I slip out of my sleeping bag as noiselessly as I can and exit the tent. Finn hasn’t even flinched by the time I’m zipping the flap shut behind me. I make it all the way through my morning routine, clothes on and makeup ready, and am halfway through a protein bar breakfast before I hear a peep from him. And it just about scares the ever-loving shit out of me.
“Did I sleep too late?”
I whirl on him. “Well, damn, good morning to you, too!” I yell, as if my volume can make up for his previous lack thereof.
His head jerks back, eyes still blinking against the bright morning sun. “Uh, morning. What time is it? You’re never up first.”
Even though I thought the exact same thing upon waking, I scoff. “Okay, rude, and we’ve only woken up together on two mornings! That hardly justifies a sweeping claim like ‘never.’ ” His blank expression gives me nothing. “It’s quarter to nine. I can pack up the tent while you get ready.”
When he doesn’t point out that it takes him approximately two minutes to “get ready,” nor argue that he should pack up because he knows how it all gets put away correctly, I wonder if Finn actually meant everything he said last night. If he wasn’t faking for the sake of my fragile mental state. Twenty minutes later, when we hit the trail promptly at our go time—map to the checkpoint we got last night in hand, GoPros rolling, our camp packed up and on our backs once more—I’m almost convinced this change of pace is actually going to last.
Not any change in literal pace—we’re still hoofing it, and I feel a little like a corgi trying to keep up with a greyhound as I follow his lead. But I’m not even mad about sweating my ass off under the hottest sun since we’ve been here, because my teammate is actually talking to me.
“Did I overhear correctly the other night,” Finn asks, “that you were an extra in a movie?”
I press a hand to the stitch in my side as we continue speed-hiking uphill and try to hide the panting in my voice when I reply, “You did.”
“What movie?”
I think about the last time I told someone this, a classmate in Intro to Theater at Oliver, because I thought it was a funny anecdote about my brief stint as a professional child actor. Then I learned I was talking to an actual former professional child actor, who’d played the youngest sibling in a big soap opera family since she was six months old. And who did not find my story funny.
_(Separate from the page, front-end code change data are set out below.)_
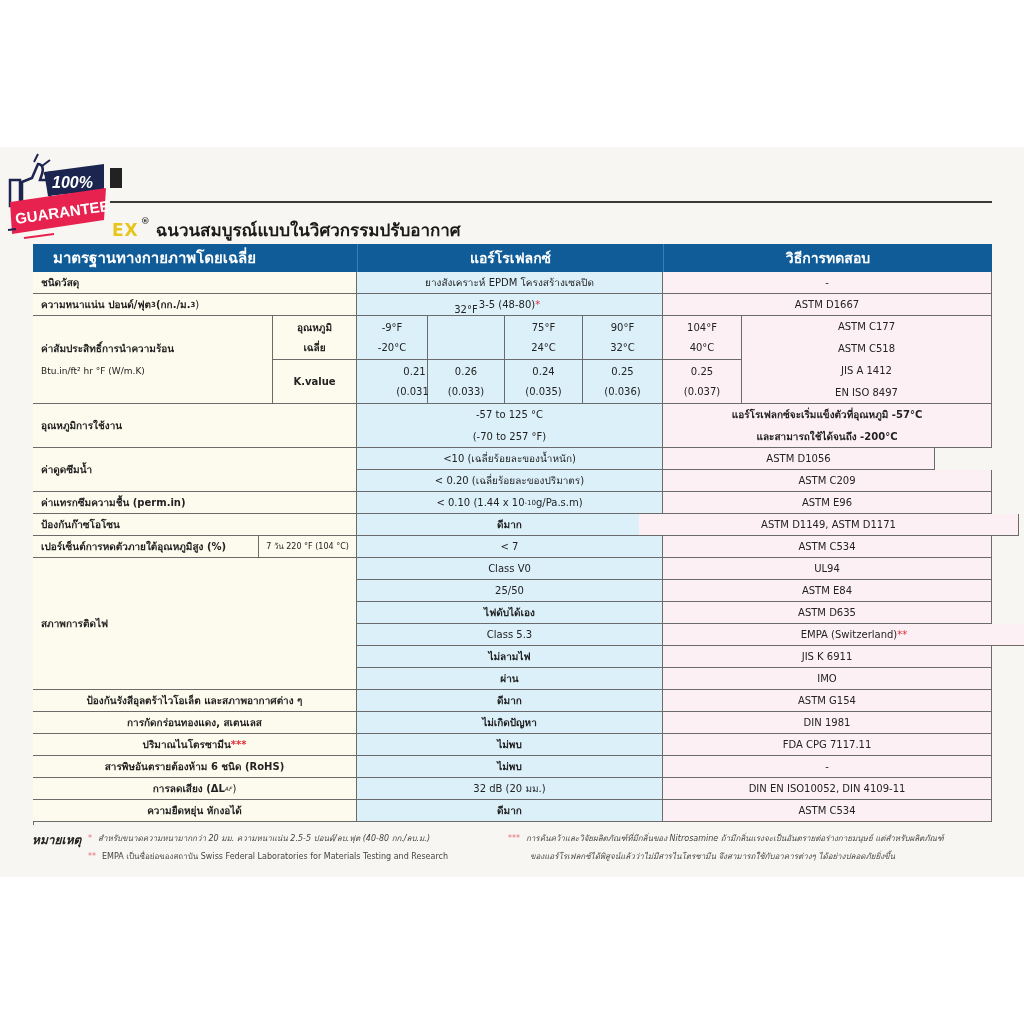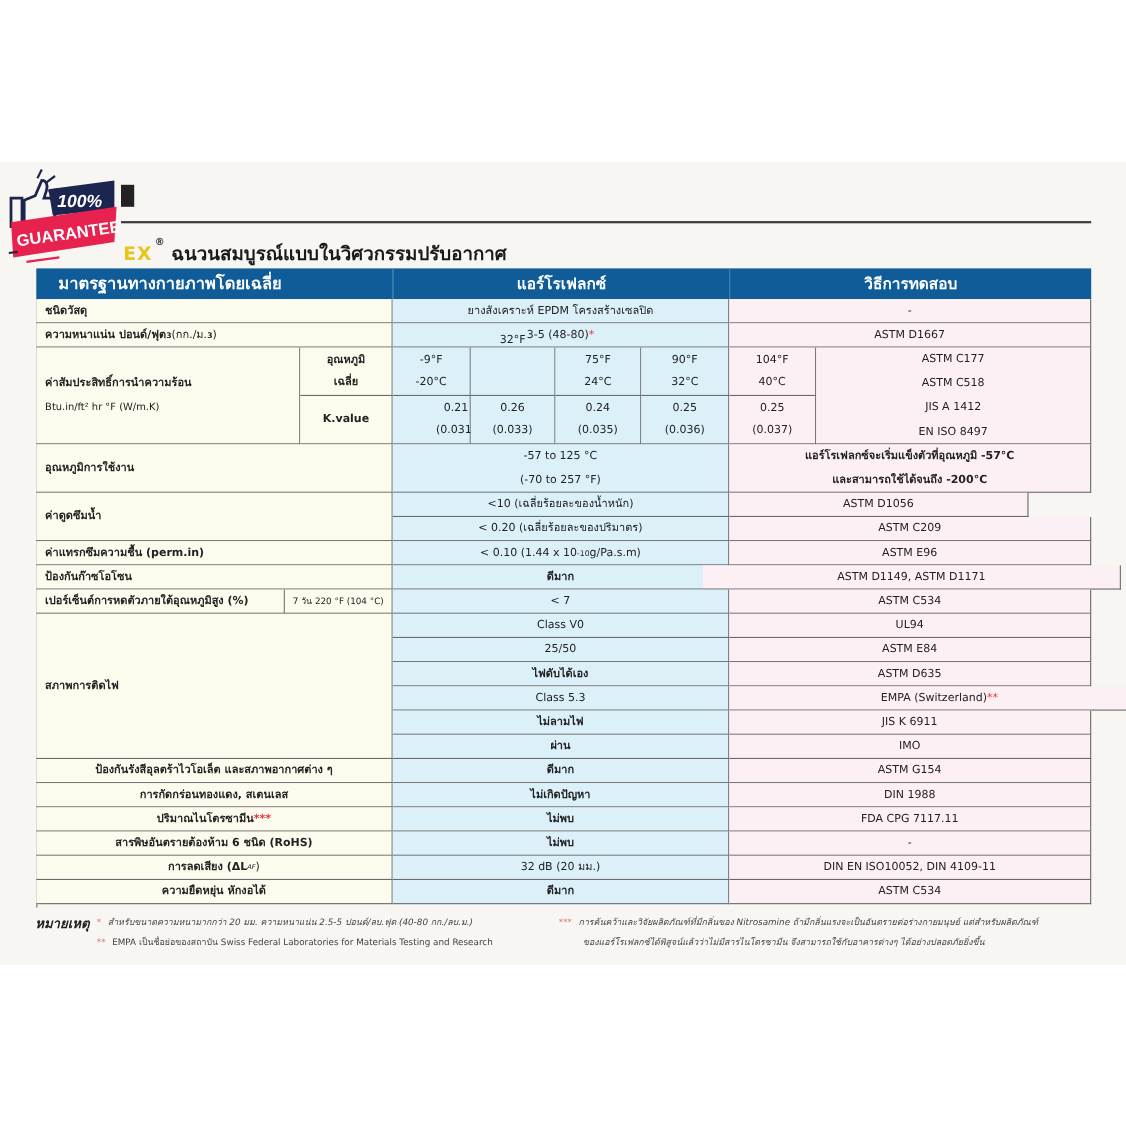--- a/index.html
+++ b/index.html
@@ -78,7 +78,7 @@
   <div class="cell c-a left bold" style="left:0;top:50px;width:324px;height:22px;">
     <span>ความหนาแน่น  ปอนด์/ฟุต</span>
       <sup>3</sup>
-      <span style="font-weight:normal"> (กก./ม.</span>
+      <span style="font-weight:bold"> (กก./ม.</span>
       <sup>3</sup>
       <span style="font-weight:normal">)</span>
   </div>

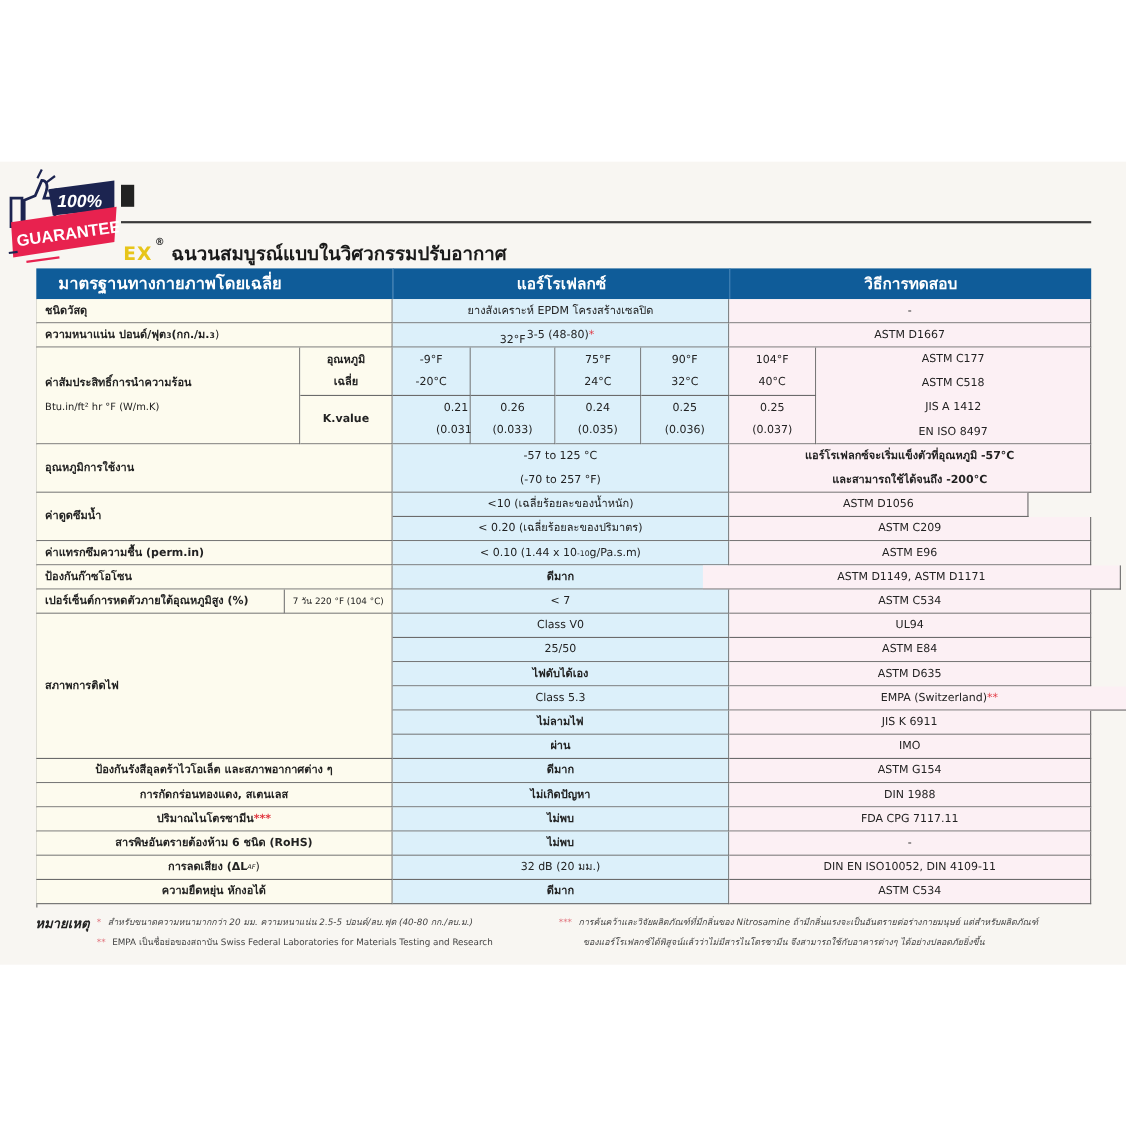--- a/index.html
+++ b/index.html
@@ -203,7 +203,7 @@
 
   <div class="cell c-a bold" style="left:0;top:468px;width:324px;height:22px;">การกัดกร่อนทองแดง, สเตนเลส</div>
   <div class="cell c-b bold" style="left:324px;top:468px;width:306px;height:22px;">ไม่เกิดปัญหา</div>
-  <div class="cell c-c" style="left:630px;top:468px;width:329px;height:22px;">DIN 1988</div>
+  <div class="cell c-c" style="left:630px;top:468px;width:329px;height:22px;">DIN 1981</div>
 
   <div class="cell c-a bold" style="left:0;top:490px;width:324px;height:22px;">
     <span>ปริมาณไนโตรซามีน</span>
Finn feels like a very different audience. “Uh, it was called Racing Heart? It was based on the true story of the racehorse called Million to One, who won the Triple Crown against all odds—including, if you ask me, a pretty cursed name. I was seven and Granny Star took me to the audition, where she got hired as an extra too. And keep this between you and me, but I even had a line.”
The breath Finn expels sounds almost like amusement, but I can’t see his face to tell for sure. “Why does that have to be kept secret?”
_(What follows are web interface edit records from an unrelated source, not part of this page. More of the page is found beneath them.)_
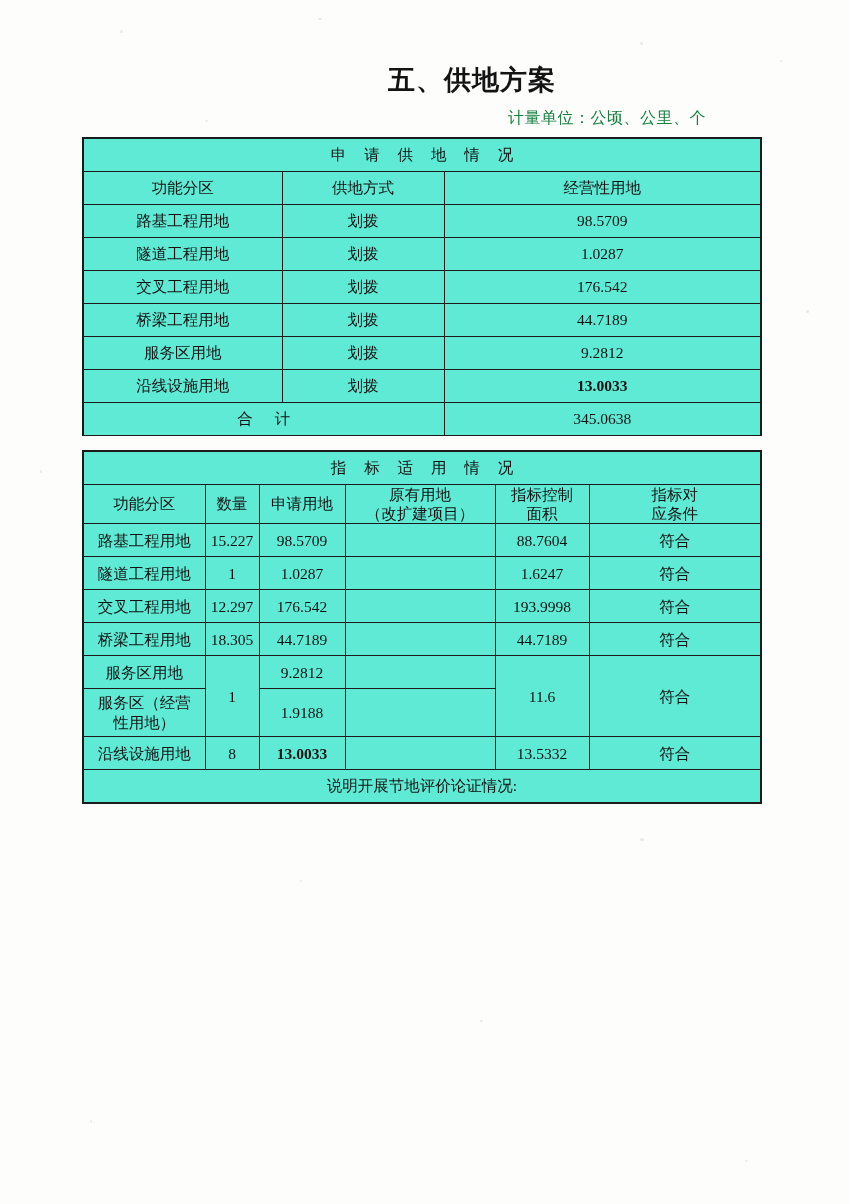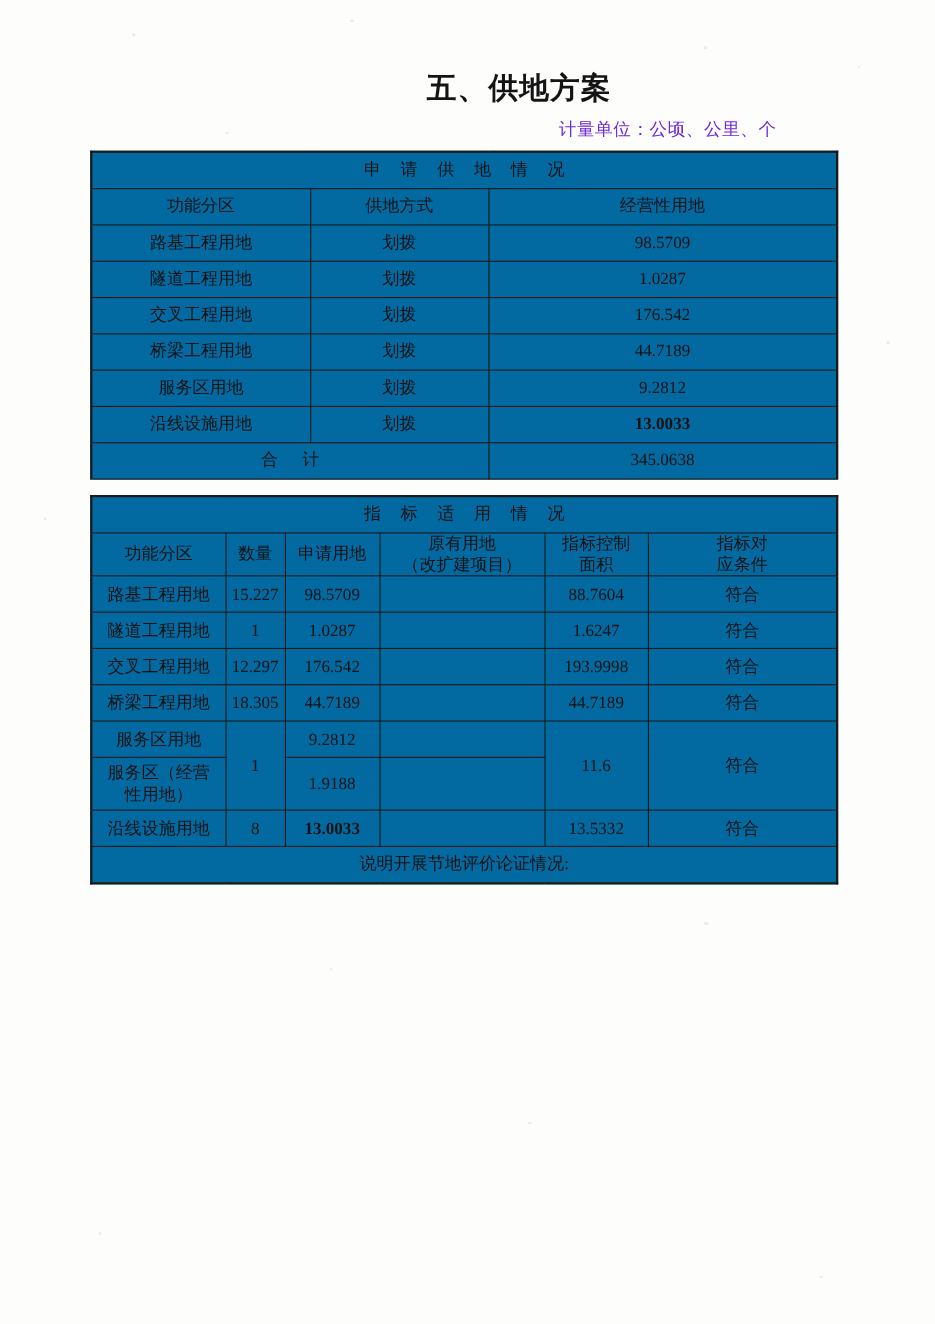--- a/index.html
+++ b/index.html
@@ -52,7 +52,7 @@
     text-align: right;
     font-size: 16px;
     letter-spacing: .5px;
-    color: #6d28d9;
+    color: #15803d;
   }
 
   

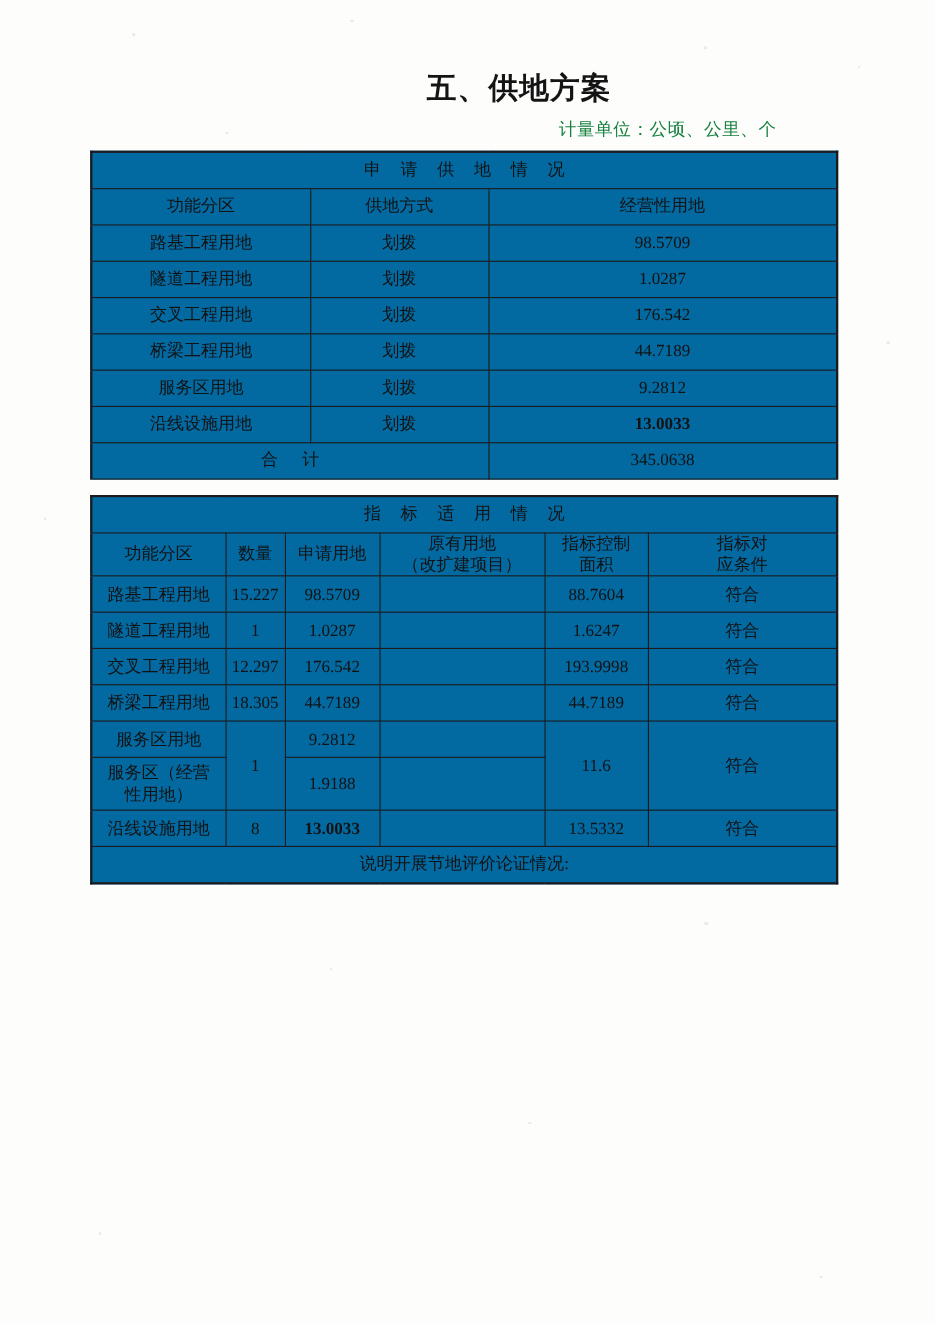--- a/index.html
+++ b/index.html
@@ -63,7 +63,7 @@
     width: 678px;
     border-collapse: collapse;
     table-layout: fixed;
-    background: #0369a1;
+    background: #5eead4;
   }
   .sheet td {
     border: 1px solid #1b1b1b;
“I just want everyone here to treat me like a normal girl. Not to be swarmed by fans and the media.” I’m totally channeling my soap-opera-child-star classmate.
“Of course.” I smile at his ability to play along, even as a little wariness still lurks at the edges of my mind. Are we really having a friendly conversation like it’s nothing? “So do you remember the line?”
“Of course,” I echo, then clear my throat before delivering it in a small-child voice with the exaggerated Kentucky accent the filmmakers requested. “ ‘That sure is some horse.’ ”
Finn is silent for a moment before he looks at me over his shoulder, as if he was waiting on me to say more. When I don’t, he says, “That’s it?”
I nod. “I’m in the credits. ‘Child at Racetrack Number Two.’ ”
“I hope you were fairly compensated for your hard work.”
“Twenty-five bucks for the day,” I say with a fond smile. “Granny Star took me to Walmart right after, and I spent it all on Polly Pockets.”